▸ WHAT THE TASK ASKS: Give back exactly the stretch of data below from the line holding "visasarja bhūmyām, MahānārUp., 1.4." through the line holding "- 214: Muṇḍ Up., 2.1.3.", both ends included, and leave the remaining lines out.
##########
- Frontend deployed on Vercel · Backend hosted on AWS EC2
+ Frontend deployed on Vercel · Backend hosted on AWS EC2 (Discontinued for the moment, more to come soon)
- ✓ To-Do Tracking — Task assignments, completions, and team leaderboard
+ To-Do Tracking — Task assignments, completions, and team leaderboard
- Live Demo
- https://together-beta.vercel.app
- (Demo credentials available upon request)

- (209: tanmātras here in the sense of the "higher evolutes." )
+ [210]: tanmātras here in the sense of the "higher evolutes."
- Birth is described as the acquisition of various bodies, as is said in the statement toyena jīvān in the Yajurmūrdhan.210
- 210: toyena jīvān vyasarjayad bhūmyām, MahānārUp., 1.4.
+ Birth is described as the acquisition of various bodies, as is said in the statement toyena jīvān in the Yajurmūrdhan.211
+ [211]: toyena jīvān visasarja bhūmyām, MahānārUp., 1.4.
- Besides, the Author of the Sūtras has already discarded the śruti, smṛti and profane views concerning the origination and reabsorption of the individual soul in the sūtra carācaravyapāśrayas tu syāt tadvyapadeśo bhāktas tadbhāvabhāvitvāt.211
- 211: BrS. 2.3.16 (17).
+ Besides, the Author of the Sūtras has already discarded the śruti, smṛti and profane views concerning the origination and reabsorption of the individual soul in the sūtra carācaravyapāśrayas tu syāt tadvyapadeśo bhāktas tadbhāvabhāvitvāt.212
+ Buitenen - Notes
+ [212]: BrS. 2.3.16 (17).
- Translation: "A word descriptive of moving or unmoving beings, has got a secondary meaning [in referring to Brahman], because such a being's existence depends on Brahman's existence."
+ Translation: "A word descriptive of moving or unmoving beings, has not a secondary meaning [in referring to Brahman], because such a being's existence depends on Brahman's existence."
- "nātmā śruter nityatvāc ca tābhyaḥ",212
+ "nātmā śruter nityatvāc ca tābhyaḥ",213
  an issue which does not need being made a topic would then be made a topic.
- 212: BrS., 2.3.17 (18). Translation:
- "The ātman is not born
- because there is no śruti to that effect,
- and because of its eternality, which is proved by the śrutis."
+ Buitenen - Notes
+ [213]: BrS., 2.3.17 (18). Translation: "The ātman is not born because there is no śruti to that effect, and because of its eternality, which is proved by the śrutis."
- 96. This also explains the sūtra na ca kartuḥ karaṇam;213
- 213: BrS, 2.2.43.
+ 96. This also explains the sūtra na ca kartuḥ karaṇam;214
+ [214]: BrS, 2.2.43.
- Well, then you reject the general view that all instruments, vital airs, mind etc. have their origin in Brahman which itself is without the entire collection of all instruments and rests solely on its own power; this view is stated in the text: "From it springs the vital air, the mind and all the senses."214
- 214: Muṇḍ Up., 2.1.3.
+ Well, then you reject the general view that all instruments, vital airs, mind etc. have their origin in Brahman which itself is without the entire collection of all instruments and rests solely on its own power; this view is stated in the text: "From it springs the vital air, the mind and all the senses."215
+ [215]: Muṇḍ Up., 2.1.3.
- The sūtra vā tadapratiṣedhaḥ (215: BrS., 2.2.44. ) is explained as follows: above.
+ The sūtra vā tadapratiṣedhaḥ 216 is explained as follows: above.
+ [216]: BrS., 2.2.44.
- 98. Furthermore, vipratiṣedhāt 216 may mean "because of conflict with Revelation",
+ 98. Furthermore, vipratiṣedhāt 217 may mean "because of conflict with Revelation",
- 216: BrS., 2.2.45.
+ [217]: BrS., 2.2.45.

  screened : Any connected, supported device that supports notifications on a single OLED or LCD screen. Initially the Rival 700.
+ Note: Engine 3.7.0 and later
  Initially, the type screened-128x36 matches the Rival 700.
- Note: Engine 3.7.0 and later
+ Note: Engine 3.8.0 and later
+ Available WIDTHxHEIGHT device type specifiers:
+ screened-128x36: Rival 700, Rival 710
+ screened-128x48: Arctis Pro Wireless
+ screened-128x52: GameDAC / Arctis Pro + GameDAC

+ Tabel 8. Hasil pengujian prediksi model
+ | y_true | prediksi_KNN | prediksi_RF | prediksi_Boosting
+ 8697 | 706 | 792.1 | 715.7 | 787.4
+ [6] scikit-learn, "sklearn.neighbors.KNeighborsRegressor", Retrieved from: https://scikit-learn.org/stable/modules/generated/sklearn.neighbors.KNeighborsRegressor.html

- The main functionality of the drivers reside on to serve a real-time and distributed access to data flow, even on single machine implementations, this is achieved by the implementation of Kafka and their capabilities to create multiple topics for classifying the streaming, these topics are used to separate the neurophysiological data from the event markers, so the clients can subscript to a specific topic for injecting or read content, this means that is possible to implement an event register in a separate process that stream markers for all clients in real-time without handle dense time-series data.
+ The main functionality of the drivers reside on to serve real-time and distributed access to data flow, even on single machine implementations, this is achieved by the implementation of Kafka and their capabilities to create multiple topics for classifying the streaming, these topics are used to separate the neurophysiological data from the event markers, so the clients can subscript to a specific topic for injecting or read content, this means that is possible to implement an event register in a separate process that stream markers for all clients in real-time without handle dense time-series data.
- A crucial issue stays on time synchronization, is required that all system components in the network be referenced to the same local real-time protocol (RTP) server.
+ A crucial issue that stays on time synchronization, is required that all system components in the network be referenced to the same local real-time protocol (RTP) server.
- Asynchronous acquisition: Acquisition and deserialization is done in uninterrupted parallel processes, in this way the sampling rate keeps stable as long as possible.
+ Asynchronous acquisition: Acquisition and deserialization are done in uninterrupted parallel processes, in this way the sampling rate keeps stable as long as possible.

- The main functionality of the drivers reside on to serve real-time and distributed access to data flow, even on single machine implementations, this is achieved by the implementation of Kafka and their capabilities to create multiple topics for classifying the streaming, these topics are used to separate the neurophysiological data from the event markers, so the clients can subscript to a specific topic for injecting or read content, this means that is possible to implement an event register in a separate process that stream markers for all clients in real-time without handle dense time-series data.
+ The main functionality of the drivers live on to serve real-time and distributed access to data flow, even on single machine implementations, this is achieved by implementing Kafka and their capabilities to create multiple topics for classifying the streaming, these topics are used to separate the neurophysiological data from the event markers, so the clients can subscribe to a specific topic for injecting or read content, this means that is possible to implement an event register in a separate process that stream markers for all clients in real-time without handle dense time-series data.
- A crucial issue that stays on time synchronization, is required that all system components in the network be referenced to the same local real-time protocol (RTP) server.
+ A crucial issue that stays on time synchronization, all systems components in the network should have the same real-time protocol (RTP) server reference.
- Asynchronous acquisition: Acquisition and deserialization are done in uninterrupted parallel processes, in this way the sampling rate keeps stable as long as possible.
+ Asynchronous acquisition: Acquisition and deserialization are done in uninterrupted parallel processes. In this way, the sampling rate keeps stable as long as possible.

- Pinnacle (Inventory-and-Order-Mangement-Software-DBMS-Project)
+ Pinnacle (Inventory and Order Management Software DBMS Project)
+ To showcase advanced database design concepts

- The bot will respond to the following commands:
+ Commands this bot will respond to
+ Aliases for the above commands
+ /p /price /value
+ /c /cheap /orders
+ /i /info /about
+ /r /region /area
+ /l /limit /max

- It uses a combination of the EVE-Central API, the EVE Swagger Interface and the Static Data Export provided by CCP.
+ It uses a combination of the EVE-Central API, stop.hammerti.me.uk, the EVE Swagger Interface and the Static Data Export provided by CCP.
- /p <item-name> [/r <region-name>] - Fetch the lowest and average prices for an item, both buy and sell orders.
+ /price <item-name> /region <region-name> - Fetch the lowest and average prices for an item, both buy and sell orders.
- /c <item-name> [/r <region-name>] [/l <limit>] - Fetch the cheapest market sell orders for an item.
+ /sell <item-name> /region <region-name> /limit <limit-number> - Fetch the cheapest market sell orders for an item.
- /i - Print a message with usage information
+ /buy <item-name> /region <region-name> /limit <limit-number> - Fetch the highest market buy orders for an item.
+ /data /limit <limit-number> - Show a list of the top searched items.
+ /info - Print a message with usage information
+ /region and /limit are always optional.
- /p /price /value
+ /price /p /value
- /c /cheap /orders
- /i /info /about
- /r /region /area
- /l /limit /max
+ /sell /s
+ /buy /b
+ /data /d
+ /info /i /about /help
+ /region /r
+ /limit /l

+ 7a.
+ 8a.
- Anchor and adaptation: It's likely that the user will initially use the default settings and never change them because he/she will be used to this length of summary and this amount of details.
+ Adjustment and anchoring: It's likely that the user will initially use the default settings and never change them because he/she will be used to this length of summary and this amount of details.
##########
▸ EXERCISE ANSWER:
+ [211]: toyena jīvān visasarja bhūmyām, MahānārUp., 1.4.
- Besides, the Author of the Sūtras has already discarded the śruti, smṛti and profane views concerning the origination and reabsorption of the individual soul in the sūtra carācaravyapāśrayas tu syāt tadvyapadeśo bhāktas tadbhāvabhāvitvāt.211
- 211: BrS. 2.3.16 (17).
+ Besides, the Author of the Sūtras has already discarded the śruti, smṛti and profane views concerning the origination and reabsorption of the individual soul in the sūtra carācaravyapāśrayas tu syāt tadvyapadeśo bhāktas tadbhāvabhāvitvāt.212
+ Buitenen - Notes
+ [212]: BrS. 2.3.16 (17).
- Translation: "A word descriptive of moving or unmoving beings, has got a secondary meaning [in referring to Brahman], because such a being's existence depends on Brahman's existence."
+ Translation: "A word descriptive of moving or unmoving beings, has not a secondary meaning [in referring to Brahman], because such a being's existence depends on Brahman's existence."
- "nātmā śruter nityatvāc ca tābhyaḥ",212
+ "nātmā śruter nityatvāc ca tābhyaḥ",213
  an issue which does not need being made a topic would then be made a topic.
- 212: BrS., 2.3.17 (18). Translation:
- "The ātman is not born
- because there is no śruti to that effect,
- and because of its eternality, which is proved by the śrutis."
+ Buitenen - Notes
+ [213]: BrS., 2.3.17 (18). Translation: "The ātman is not born because there is no śruti to that effect, and because of its eternality, which is proved by the śrutis."
- 96. This also explains the sūtra na ca kartuḥ karaṇam;213
- 213: BrS, 2.2.43.
+ 96. This also explains the sūtra na ca kartuḥ karaṇam;214
+ [214]: BrS, 2.2.43.
- Well, then you reject the general view that all instruments, vital airs, mind etc. have their origin in Brahman which itself is without the entire collection of all instruments and rests solely on its own power; this view is stated in the text: "From it springs the vital air, the mind and all the senses."214
- 214: Muṇḍ Up., 2.1.3.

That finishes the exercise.